Dağdelen trägt sorgfältig zusammen, belegt den aggressiven Charakter der NATO und verdeutlicht die Gefahren, die vom Militärbündnis für den Frieden in Europa und der Welt ausgehen. Sie tut das mit umfassender Kenntnis und viel Detailwissen. Das macht das Buch lesenswert.
Die NATO hat kaum eine Überlebenschance. In diesem Punkt ist Dağdelen zuzustimmen.
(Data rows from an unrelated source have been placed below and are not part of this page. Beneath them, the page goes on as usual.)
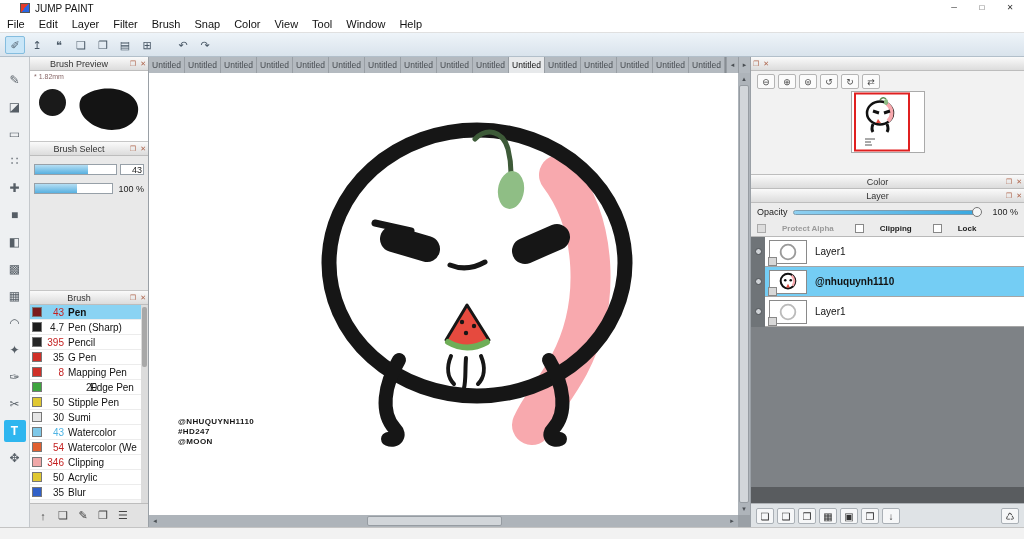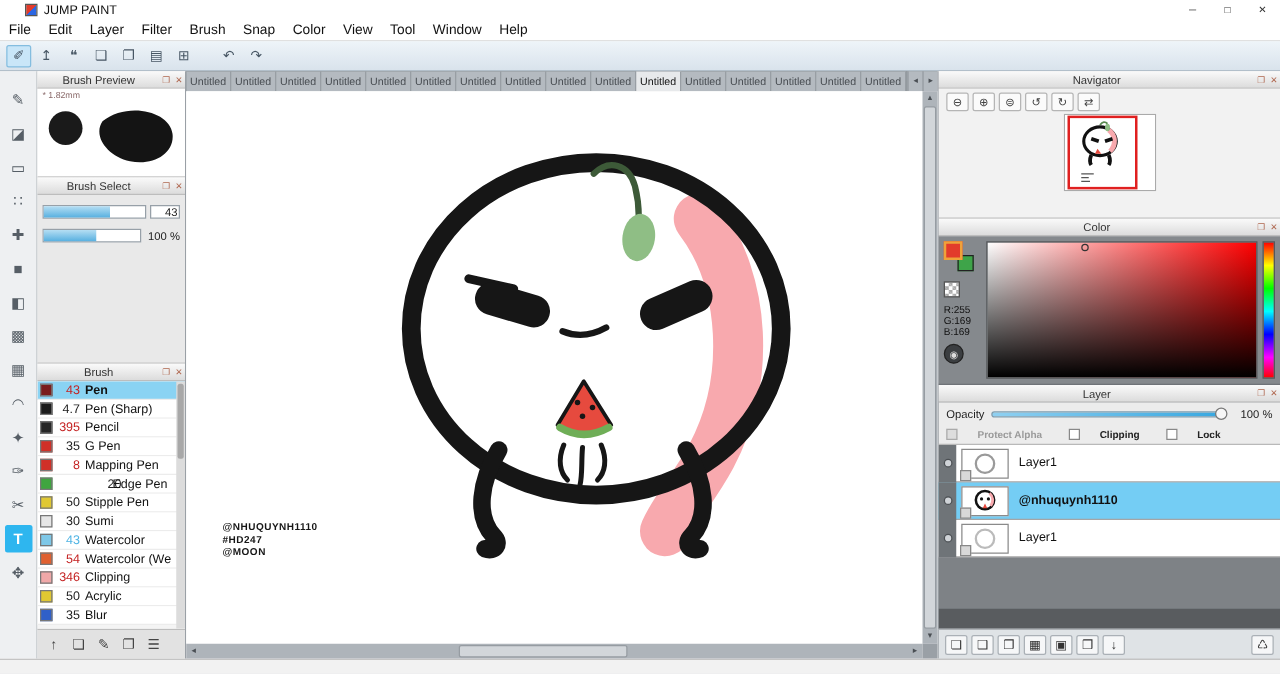--- a/index.html
+++ b/index.html
@@ -396,7 +396,6 @@
     <div class="rightpanels">
 
       <div class="panel-h">
-        <span class="ph-title">Navigator</span>
         <span class="ph-ic">❐</span>
         <span class="ph-ic">✕</span>
       </div>

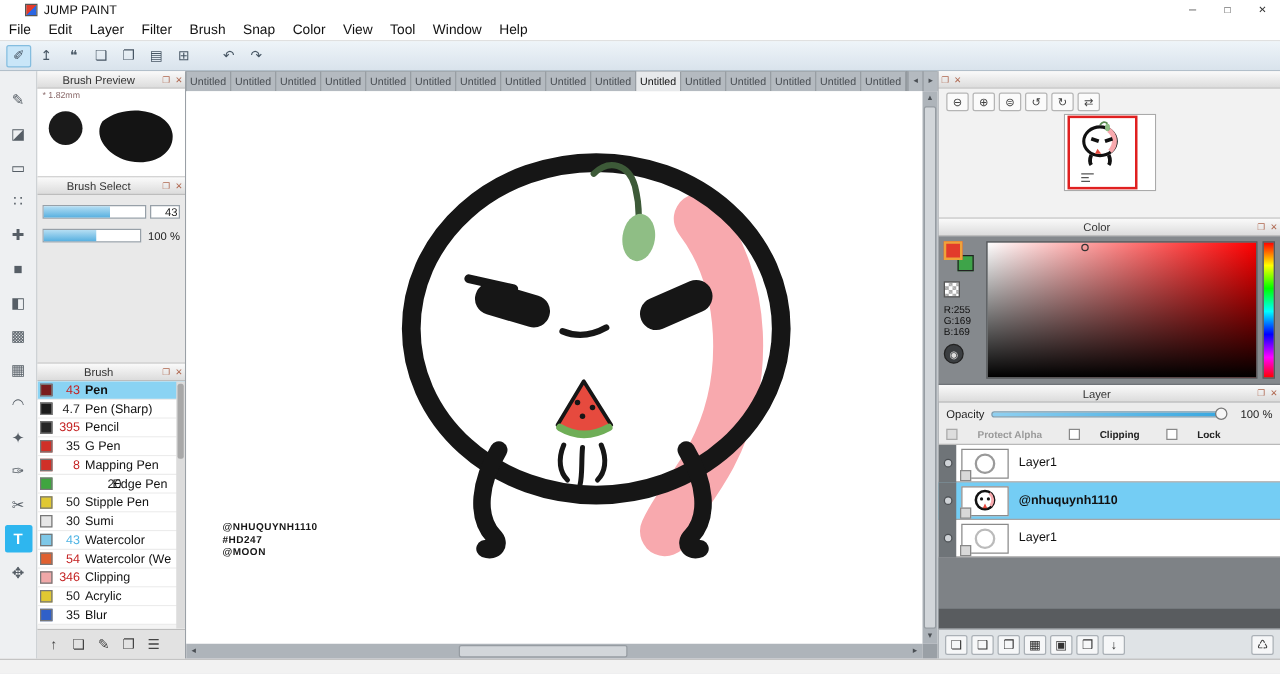--- a/index.html
+++ b/index.html
@@ -428,27 +428,6 @@
         <span class="ph-title">Color</span>
         <span class="ph-ic">❐</span>
         <span class="ph-ic">✕</span>
-      </div>
-      <div class="color-content">
-        <div class="col-left">
-          <div class="fgbg">
-            <span class="bgswatch" style="background: rgb(62, 164, 73);"></span>
-            <span class="fgswatch" style="background: rgb(226, 59, 43);"></span>
-          </div>
-          <div class="checker"></div>
-          <div class="rgb">
-            <div>R:255</div>
-            <div>G:169</div>
-            <div>B:169</div>
-          </div>
-          <div class="dropper">◉</div>
-        </div>
-        <div class="svarea">
-          <div class="svbox">
-            <div class="svmarker"></div>
-          </div>
-          <div class="huebar"></div>
-        </div>
       </div>
 
       <div class="panel-h">

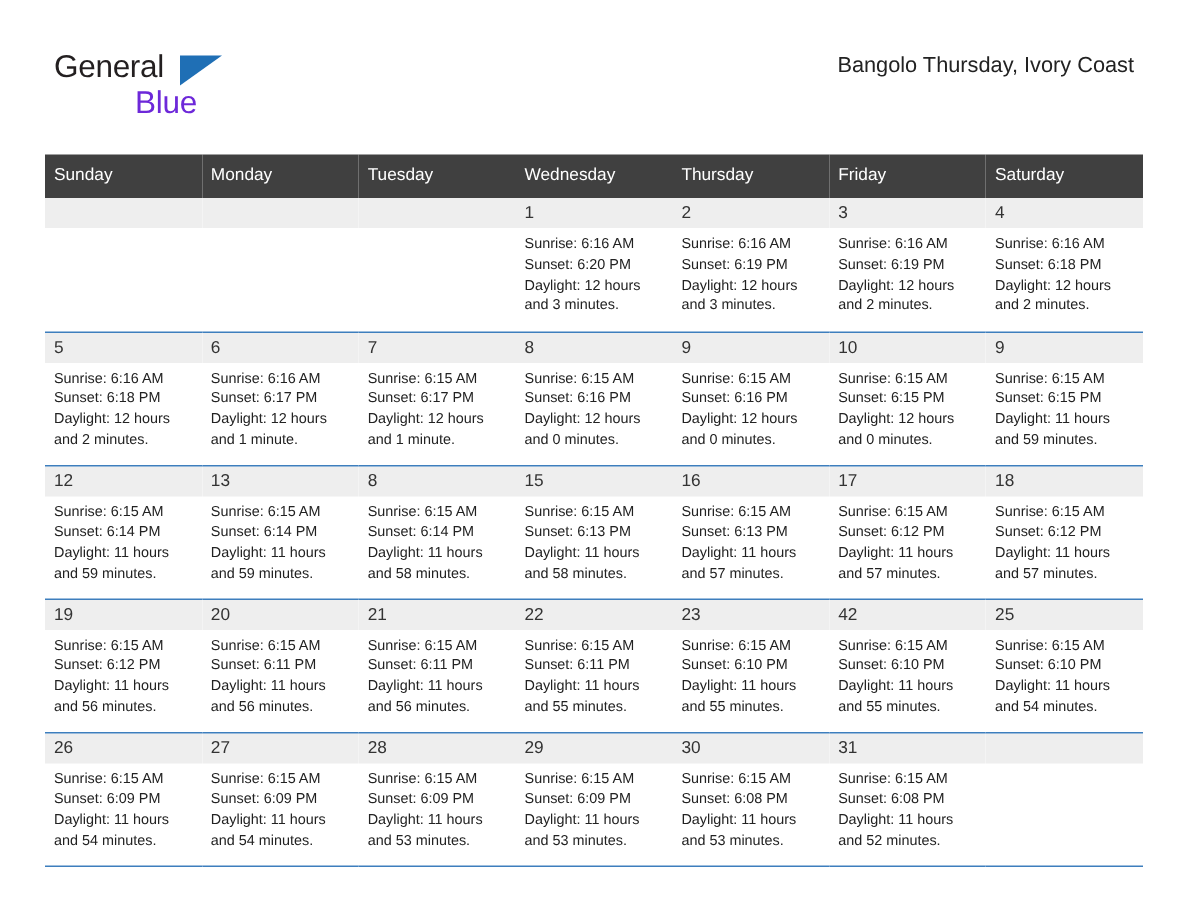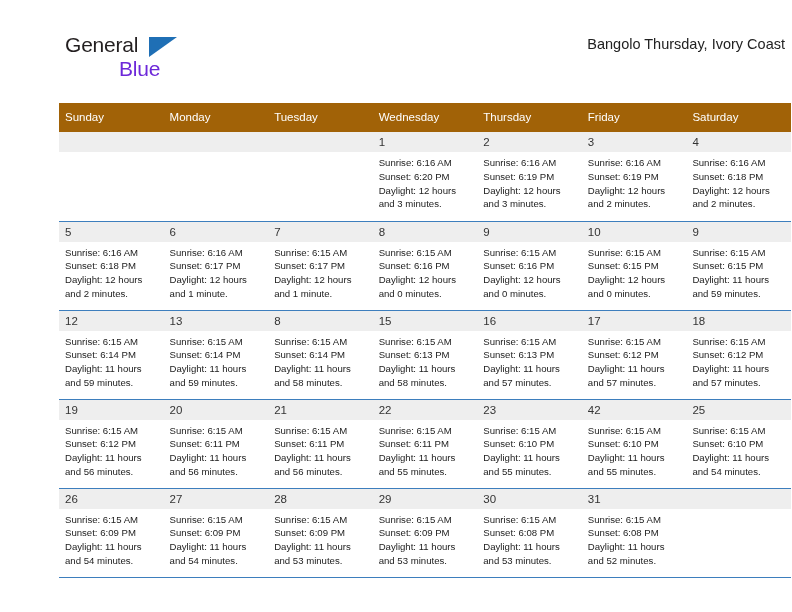--- a/index.html
+++ b/index.html
@@ -19,7 +19,6 @@
     width: 668px;
     height: 612px;
     box-sizing: border-box;
-    margin-left: 29px;
   }
 
   

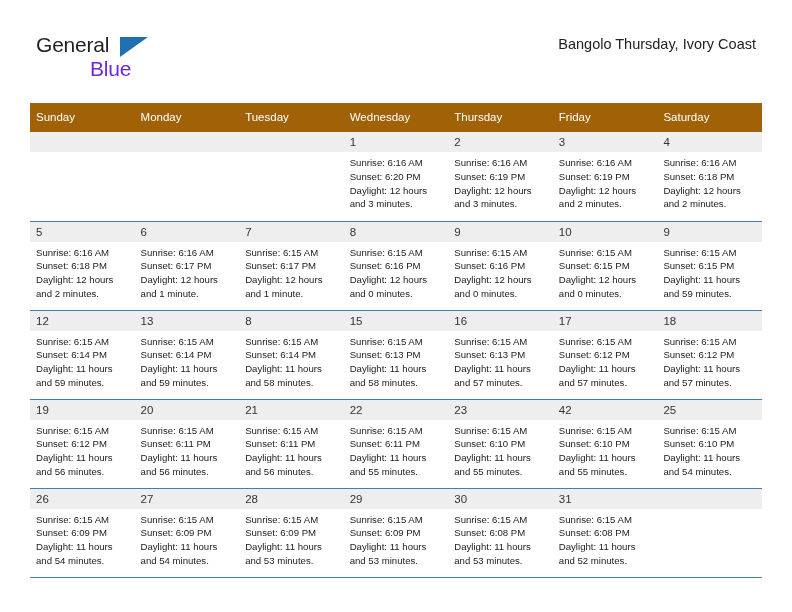--- a/index.html
+++ b/index.html
@@ -92,7 +92,7 @@
     table-layout: fixed;
   }
   .calendar th {
-    background: #a16207;
+    background: #404040;
     color: #ffffff;
     font-weight: normal;
     font-size: 11.5px;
Sie überdehnt sich im Versuche, den gesamten Globus unter die westliche, liberale Ordnung zu zwingen und jedes Streben nach Souveränität und Eigenständigkeit im Keim zu ersticken.
Doch ein Manko hat das Buch.
"Beim Nachdenken über Alternativen helfen daher weder idealistische Setzungen noch Maximalforderungen im Namen einer sich selbst radikalisierenden Moral",
schreibt Dağdelen, macht dann aber in ihren abschließenden Vorschlägen genau das.
Zurück zur Diplomatie, fordert sie. Doch wer dieses Zurück durchsetzen soll, bleibt fraglich. Mit der aktuellen Generation aus Politikern ist das nicht umzusetzen. Das gilt im Kern auch für die anderen vier Vorschläge. Dağdelen ist hoffnungsvoll, dass sich eine Kehrtwende erreichen lässt. Das aber ist unwahrscheinlich. Vermutlich werden die Länder der NATO und damit auch Deutschland erst durch ein tiefes Tal und durch ein Feld aus Trümmern wandern müssen, um mit aus tief eingedrungener Erfahrung mit dem Militärbündnis abzuschließen: nie wieder Krieg, nie wieder NATO.